High Certification, Maintenance, And Licensing Costs
High certification and maintenance costs are creating a two-speed supplier environment in the enterprise service management software market, where larger vendors can sustain ongoing compliance work more easily than smaller publishers. Certified app distribution requires ongoing updates, testing, and alignment with platform release cycles, and those recurring obligations reduce the attractiveness of niche app categories with limited sales potential. The burden is not only on publishers, because buyers also face layered cost decisions once they move beyond the base platform and start adding specialized extensions, AI functions, and service-specific bundles. The International Trade Center highlighted digital infrastructure gaps and skills shortages in its SME Competitiveness Outlook 2025, and these conditions help explain why smaller organizations remain more price-sensitive even when prebuilt software reduces technical effort. This is one reason the enterprise service management store apps market still skews toward large enterprises, even though the SME growth rate is stronger over the forecast period. The result is a catalog that can favor broad, high-volume app classes while leaving narrower compliance and vertical workflow needs underrepresented.
*Our forecasts treat driver/restraint impacts as directional, not additive. The impact forecasts reflect baseline growth, mix effects, and variable interactions.
Segment Analysis
By Deployment Type: Cloud Dominance Entrenches While Web-Based Retains Transitional Relevance
Cloud-based apps accounted for 84.37% of revenue in 2025 and are projected to grow at an 18.64% CAGR through 2031 in the enterprise service management store apps market. This concentration reflects how platform operators have built certification, entitlement, version control, and distribution processes around cloud delivery rather than around locally managed deployment formats. The enterprise service management store apps market has therefore become structurally aligned with cloud release cycles, because new capabilities now move through centralized marketplaces with fewer installation steps. ServiceNow’s Application Manager changes in 2025 clearly show that direction, as eligible apps can now surface automatically after company-level terms are accepted, reducing repetitive friction in deployment workflows. This operating model also favors faster monetization, because publishers can distribute upgrades and feature additions through the same managed framework that handles initial activation. For buyers, the practical advantage is less manual work around installation, entitlement, and version maintenance, which makes store-based adoption easier to scale across multiple functions.

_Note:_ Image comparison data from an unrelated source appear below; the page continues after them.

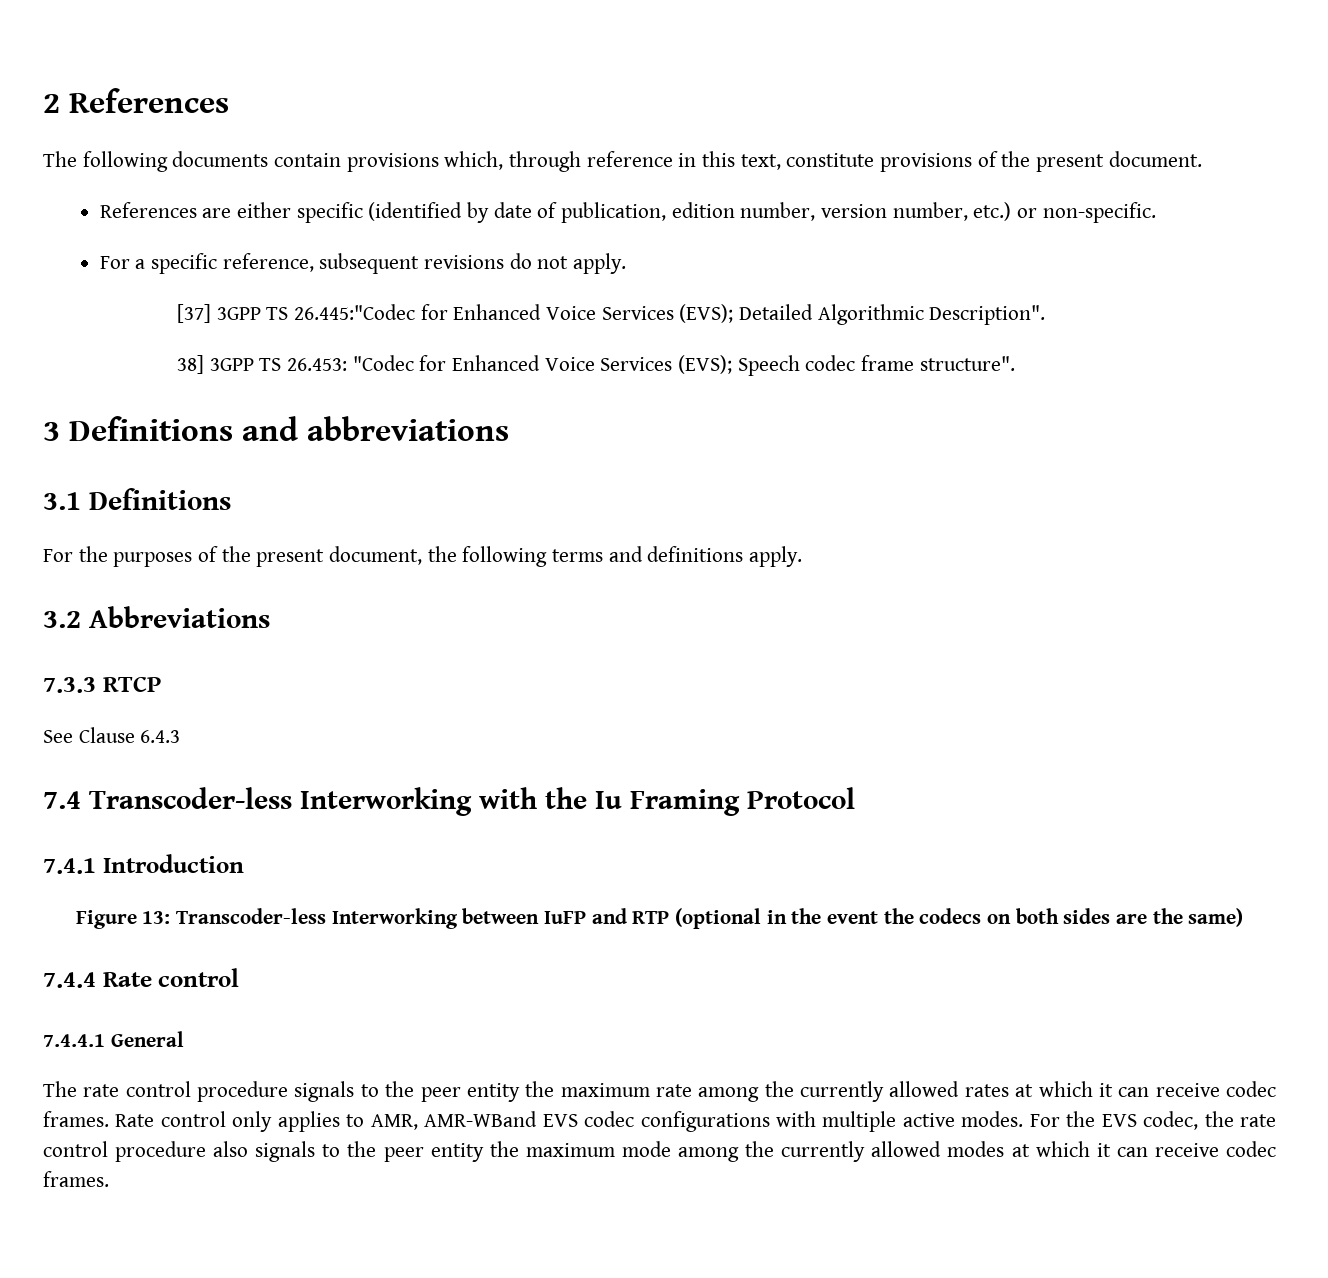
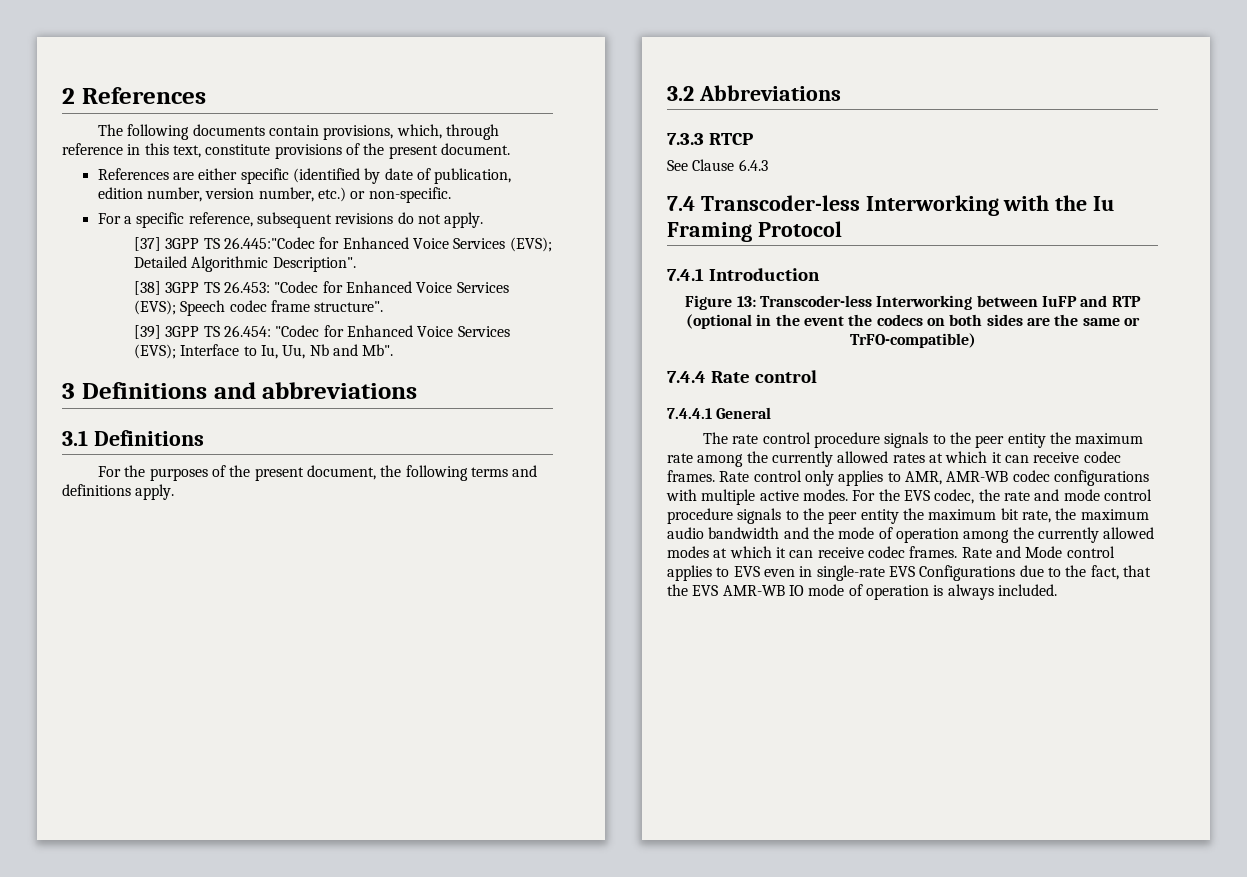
- The following documents contain provisions which, through reference in this text, constitute provisions of the present document.
+ The following documents contain provisions, which, through reference in this text, constitute provisions of the present document.
- 38] 3GPP TS 26.453: "Codec for Enhanced Voice Services (EVS); Speech codec frame structure".
+ [38] 3GPP TS 26.453: "Codec for Enhanced Voice Services (EVS); Speech codec frame structure".
+ [39] 3GPP TS 26.454: "Codec for Enhanced Voice Services (EVS); Interface to Iu, Uu, Nb and Mb".
- Figure 13: Transcoder-less Interworking between IuFP and RTP (optional in the event the codecs on both sides are the same)
+ Figure 13: Transcoder-less Interworking between IuFP and RTP (optional in the event the codecs on both sides are the same or TrFO-compatible)
- Rate control only applies to AMR, AMR-WBand EVS codec configurations with multiple active modes.
+ Rate control only applies to AMR, AMR-WB codec configurations with multiple active modes.
- For the EVS codec, the rate control procedure also signals to the peer entity the maximum mode among the currently allowed modes at which it can receive codec frames.
+ For the EVS codec, the rate and mode control procedure signals to the peer entity the maximum bit rate, the maximum audio bandwidth and the mode of operation among the currently allowed modes at which it can receive codec frames.
+ Rate and Mode control applies to EVS even in single-rate EVS Configurations due to the fact, that the EVS AMR-WB IO mode of operation is always included.

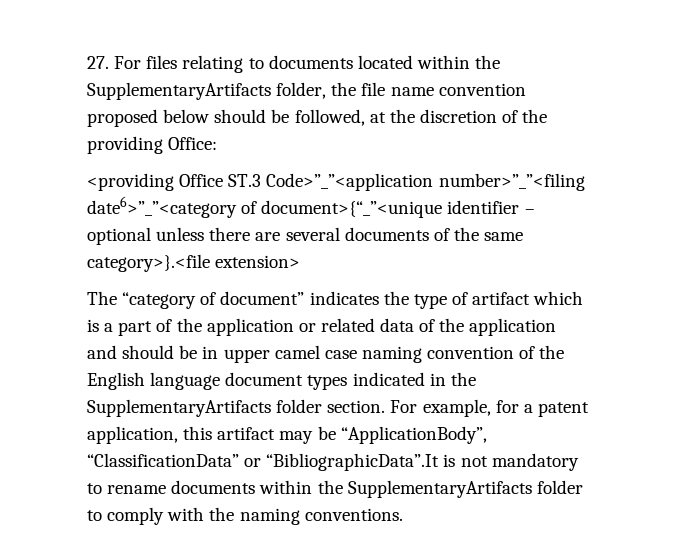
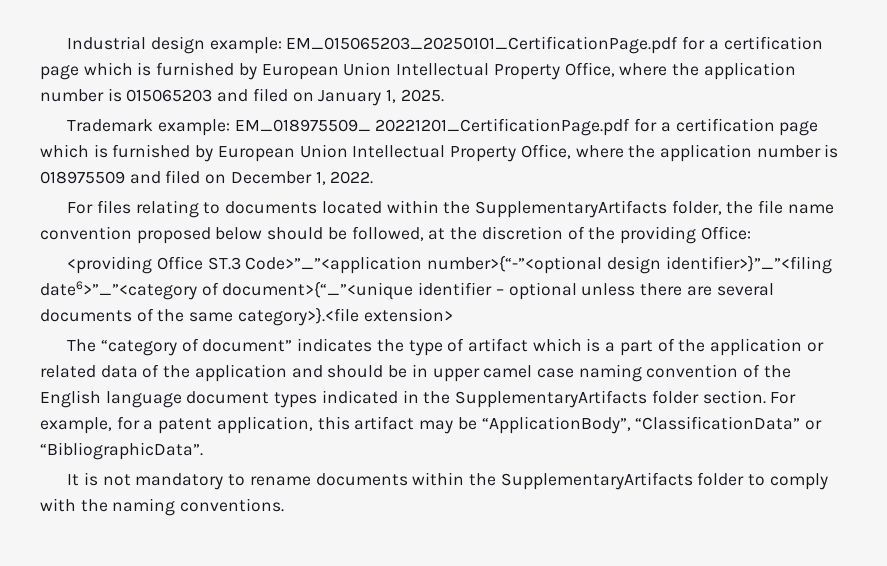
- 27. For files relating to documents located within the SupplementaryArtifacts folder, the file name convention proposed below should be followed, at the discretion of the providing Office:
+ Industrial design example: EM_015065203_20250101_CertificationPage.pdf for a certification page which is furnished by European Union Intellectual Property Office, where the application number is 015065203 and filed on January 1, 2025.
+ Trademark example: EM_018975509_ 20221201_CertificationPage.pdf for a certification page which is furnished by European Union Intellectual Property Office, where the application number is 018975509 and filed on December 1, 2022.
+ For files relating to documents located within the SupplementaryArtifacts folder, the file name convention proposed below should be followed, at the discretion of the providing Office:
- <providing Office ST.3 Code>”_”<application number>”_”<filing date6>”_”<category of document>{“_”<unique identifier – optional unless there are several documents of the same category>}.<file extension>
+ <providing Office ST.3 Code>”_”<application number>{“-”<optional design identifier>}”_”<filing date6>”_”<category of document>{“_”<unique identifier – optional unless there are several documents of the same category>}.<file extension>
- For example, for a patent application, this artifact may be “ApplicationBody”, “ClassificationData” or “BibliographicData”.It is not mandatory to rename documents within the SupplementaryArtifacts folder to comply with the naming conventions.
+ For example, for a patent application, this artifact may be “ApplicationBody”, “ClassificationData” or “BibliographicData”.
+ It is not mandatory to rename documents within the SupplementaryArtifacts folder to comply with the naming conventions.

Web-based deployment still retains a role in the enterprise service management store apps market, especially for organizations that must keep tighter control over jurisdictional hosting, internal data movement, or phased migration plans. Some enterprises remain in transition and prefer web-based formats while they modernize older service management environments or reassess cloud governance requirements. That means web-based models are not disappearing, but their role is shifting toward controlled use cases rather than mainstream growth leadership. The cloud advantage is also becoming harder to challenge as AI agents become more common, because continuous model updates and higher compute need fit cloud-native environments more naturally than constrained deployment setups. As more advanced extensions are designed first for managed cloud stacks, the enterprise service management store apps market is likely to widen the performance gap between cloud and web-based formats over time. Even so, transitional demand for web-based deployment still supports a smaller but durable niche among buyers that value staged change over rapid platform standardization.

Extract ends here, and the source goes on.